2. Le « monothéisme » du pouvoir
À la croisée du mythe et de l'histoire, Yo, el Supremo (1974 ; Moi, le Suprême, 1984 et 1991 pour les versions théâtrales) mêle et transmute un matériau hétérogène : monologues, dialogues, évocations historiques, extraits du cahier privé du « père de la patrie », correspondances, coupures de presse, libelles, « circulaire perpétuelle », où le discours officiel révèle toute son ambiguïté. Ce roman polyphonique, d'une inspiration exubérante, conjugue diverses modalités d'écriture, où la langue espagnole se métisse de guarani. L'auteur, dit « le compilateur », s'inspire, sans le nommer, de José Gaspar Rodríguez de Francia, dictateur du Paraguay de 1814 à 1840, qui revêt la dimension d'une figure emblématique de la dictature. Cette fresque cruelle du Paraguay inscrit Moi, le Suprême dans un genre propre à l'Amérique latine, le « roman de dictateurs », illustré notamment par Miguel Angel Asturias (Monsieur le président, 1944), Alejo Carpentier (Le Recours de la méthode, 1974), Gabriel García Márquez (L'Automne du patriarche, 1975), Mario Vargas Llosa (Conversation à « la cathédrale », 1969 ; La Fête au bouc, 2002).
En 1976, échappant au régime d'exception imposé en Argentine par le général Videla, Roa Bastos s'installe à Toulouse, où il enseigne la littérature hispano-américaine à l'université de Toulouse-Le Mirail.
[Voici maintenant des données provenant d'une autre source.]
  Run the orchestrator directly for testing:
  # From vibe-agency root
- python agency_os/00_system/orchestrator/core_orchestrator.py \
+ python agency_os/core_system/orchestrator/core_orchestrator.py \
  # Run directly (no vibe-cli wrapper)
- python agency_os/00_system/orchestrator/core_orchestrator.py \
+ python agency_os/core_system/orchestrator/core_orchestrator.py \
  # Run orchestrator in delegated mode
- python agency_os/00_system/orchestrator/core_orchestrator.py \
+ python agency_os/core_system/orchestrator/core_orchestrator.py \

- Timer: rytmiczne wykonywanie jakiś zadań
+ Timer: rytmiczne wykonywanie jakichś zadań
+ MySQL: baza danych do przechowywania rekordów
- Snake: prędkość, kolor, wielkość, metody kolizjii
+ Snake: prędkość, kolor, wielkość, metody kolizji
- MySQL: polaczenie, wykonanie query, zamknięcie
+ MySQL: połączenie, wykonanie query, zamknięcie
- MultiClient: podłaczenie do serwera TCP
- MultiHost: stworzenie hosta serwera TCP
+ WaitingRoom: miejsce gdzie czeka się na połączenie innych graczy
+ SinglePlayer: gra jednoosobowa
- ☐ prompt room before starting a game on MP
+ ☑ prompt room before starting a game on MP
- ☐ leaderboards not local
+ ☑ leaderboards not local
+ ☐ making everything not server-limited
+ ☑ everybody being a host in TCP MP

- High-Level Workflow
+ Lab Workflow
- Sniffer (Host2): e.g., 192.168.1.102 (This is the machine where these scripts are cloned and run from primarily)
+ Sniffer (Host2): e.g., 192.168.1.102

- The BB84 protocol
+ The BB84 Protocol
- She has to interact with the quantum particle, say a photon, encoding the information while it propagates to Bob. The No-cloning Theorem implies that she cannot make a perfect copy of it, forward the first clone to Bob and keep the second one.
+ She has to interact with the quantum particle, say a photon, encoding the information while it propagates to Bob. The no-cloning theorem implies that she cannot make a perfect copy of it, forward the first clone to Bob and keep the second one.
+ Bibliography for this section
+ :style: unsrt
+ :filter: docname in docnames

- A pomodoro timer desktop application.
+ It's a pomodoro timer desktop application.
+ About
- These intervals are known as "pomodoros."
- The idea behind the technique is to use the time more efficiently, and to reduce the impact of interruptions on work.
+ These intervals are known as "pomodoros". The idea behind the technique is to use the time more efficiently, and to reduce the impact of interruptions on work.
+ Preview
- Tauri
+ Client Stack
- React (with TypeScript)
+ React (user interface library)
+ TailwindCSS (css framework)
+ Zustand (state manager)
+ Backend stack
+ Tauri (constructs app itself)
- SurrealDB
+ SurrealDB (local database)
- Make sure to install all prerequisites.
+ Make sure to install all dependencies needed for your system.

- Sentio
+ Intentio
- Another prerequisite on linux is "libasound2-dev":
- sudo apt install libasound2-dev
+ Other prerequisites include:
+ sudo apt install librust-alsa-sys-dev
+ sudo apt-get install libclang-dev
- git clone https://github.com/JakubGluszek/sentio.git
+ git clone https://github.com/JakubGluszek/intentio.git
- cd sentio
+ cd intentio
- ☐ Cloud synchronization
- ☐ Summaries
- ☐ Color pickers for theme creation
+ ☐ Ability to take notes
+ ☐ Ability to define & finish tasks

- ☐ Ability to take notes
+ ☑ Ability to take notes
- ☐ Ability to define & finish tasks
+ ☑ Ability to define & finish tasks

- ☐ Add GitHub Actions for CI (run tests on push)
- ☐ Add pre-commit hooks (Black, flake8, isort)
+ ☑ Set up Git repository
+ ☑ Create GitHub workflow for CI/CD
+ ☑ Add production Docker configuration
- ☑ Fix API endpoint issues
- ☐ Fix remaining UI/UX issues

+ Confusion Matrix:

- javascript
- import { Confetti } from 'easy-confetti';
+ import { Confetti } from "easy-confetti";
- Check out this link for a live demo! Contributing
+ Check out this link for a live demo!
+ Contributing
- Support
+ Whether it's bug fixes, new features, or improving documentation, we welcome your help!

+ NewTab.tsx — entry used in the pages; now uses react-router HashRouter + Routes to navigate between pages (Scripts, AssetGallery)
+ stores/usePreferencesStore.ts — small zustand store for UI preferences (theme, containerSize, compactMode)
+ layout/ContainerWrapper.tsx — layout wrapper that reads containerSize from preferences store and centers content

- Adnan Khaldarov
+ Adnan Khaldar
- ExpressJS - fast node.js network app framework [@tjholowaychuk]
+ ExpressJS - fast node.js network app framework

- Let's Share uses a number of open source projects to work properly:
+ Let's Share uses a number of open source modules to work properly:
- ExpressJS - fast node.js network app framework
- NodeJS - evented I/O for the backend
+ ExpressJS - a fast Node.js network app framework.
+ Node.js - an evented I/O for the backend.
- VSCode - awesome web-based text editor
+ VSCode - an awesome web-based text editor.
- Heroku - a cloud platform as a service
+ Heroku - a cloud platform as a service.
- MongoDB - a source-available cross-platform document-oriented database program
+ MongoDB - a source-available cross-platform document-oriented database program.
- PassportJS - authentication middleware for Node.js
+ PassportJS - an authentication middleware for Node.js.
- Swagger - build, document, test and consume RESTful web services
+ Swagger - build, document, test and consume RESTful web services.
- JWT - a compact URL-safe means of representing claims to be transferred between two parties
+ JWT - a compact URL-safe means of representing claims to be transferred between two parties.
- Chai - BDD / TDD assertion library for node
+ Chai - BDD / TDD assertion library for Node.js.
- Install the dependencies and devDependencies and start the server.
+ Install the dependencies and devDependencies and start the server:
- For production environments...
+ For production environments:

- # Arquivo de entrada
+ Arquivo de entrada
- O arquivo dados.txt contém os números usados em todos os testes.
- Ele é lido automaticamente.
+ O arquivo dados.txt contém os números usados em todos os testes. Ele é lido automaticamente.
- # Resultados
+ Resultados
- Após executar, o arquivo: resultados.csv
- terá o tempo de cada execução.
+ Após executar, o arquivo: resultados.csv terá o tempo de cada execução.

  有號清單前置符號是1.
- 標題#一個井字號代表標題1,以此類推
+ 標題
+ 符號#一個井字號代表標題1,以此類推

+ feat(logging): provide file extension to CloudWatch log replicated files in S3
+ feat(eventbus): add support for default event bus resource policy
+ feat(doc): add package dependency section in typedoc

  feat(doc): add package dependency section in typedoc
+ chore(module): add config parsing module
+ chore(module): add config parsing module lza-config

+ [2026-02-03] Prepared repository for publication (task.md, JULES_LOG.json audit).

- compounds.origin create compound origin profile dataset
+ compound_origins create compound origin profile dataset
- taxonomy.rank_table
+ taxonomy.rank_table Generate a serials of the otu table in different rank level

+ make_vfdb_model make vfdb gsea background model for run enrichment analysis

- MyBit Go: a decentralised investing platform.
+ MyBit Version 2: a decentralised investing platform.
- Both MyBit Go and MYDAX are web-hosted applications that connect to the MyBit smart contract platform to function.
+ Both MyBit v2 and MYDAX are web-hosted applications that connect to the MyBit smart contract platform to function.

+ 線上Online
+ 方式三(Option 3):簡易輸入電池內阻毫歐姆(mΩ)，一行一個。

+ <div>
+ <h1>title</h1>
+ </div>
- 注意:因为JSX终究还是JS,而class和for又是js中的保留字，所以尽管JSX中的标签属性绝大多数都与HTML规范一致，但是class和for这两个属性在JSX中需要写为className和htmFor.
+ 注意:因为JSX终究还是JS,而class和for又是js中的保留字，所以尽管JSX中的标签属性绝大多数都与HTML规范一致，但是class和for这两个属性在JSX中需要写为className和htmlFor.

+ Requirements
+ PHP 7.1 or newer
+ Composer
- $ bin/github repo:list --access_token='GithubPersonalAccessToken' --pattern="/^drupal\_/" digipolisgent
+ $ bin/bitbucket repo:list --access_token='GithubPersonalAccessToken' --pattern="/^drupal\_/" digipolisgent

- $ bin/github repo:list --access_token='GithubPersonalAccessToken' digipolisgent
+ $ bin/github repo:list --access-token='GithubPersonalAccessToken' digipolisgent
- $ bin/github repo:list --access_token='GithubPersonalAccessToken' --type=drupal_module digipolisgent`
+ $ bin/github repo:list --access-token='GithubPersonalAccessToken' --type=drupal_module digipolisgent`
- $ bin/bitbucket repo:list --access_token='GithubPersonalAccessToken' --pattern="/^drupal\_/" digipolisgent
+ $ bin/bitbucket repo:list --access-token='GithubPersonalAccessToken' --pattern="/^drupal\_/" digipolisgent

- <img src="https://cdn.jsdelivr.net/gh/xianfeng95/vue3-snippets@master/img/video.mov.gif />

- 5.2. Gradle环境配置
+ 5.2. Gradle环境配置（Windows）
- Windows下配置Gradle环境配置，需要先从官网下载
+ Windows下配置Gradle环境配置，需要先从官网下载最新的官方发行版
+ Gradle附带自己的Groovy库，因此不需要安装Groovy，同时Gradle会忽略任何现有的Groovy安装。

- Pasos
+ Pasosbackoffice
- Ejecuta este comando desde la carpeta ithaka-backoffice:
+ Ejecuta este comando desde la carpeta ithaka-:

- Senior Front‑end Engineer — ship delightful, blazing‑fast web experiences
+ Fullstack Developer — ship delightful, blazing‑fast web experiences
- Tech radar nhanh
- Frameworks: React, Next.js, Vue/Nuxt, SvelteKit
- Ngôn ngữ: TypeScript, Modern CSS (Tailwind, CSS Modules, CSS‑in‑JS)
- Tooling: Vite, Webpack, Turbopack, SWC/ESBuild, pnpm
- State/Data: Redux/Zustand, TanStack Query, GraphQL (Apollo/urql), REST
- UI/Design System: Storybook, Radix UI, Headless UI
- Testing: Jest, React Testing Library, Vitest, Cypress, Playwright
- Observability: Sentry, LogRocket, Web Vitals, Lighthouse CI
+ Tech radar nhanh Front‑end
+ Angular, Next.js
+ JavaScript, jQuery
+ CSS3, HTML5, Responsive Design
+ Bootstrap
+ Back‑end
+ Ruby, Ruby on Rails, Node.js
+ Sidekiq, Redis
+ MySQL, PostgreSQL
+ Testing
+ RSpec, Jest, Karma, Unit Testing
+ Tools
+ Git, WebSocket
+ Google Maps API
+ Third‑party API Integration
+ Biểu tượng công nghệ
En 1989, il reçoit, en Espagne, le prestigieux prix Cervantès.
Évoquant, sur un mode ironique, l'épopée de Christophe Colomb, La Vigilia del Almirante (Veille de l'amiral), publié en 1992, pour la célébration du cinquième centenaire de la découverte de l'Amérique, marque le début d'une étape nouvelle dans la création romanesque de l'écrivain. Suivront : El Fiscal (1993 ; Le Procureur, troisième roman sur le « monothéisme du pouvoir ») ; Contravida (1994 ; À contrevie) ; Madama Sui (1996).
En 1993, Augusto Roa Bastos fut reçu à La Havane par Fidel Castro, dont il avait fait autrefois la connaissance à Buenos Aires. Le romancier meurt à Asunción, le 26 avril 2005. L'une de ses dernières déclarations publiques exprimait l'amour profond qu'il eut toujours pour son pays.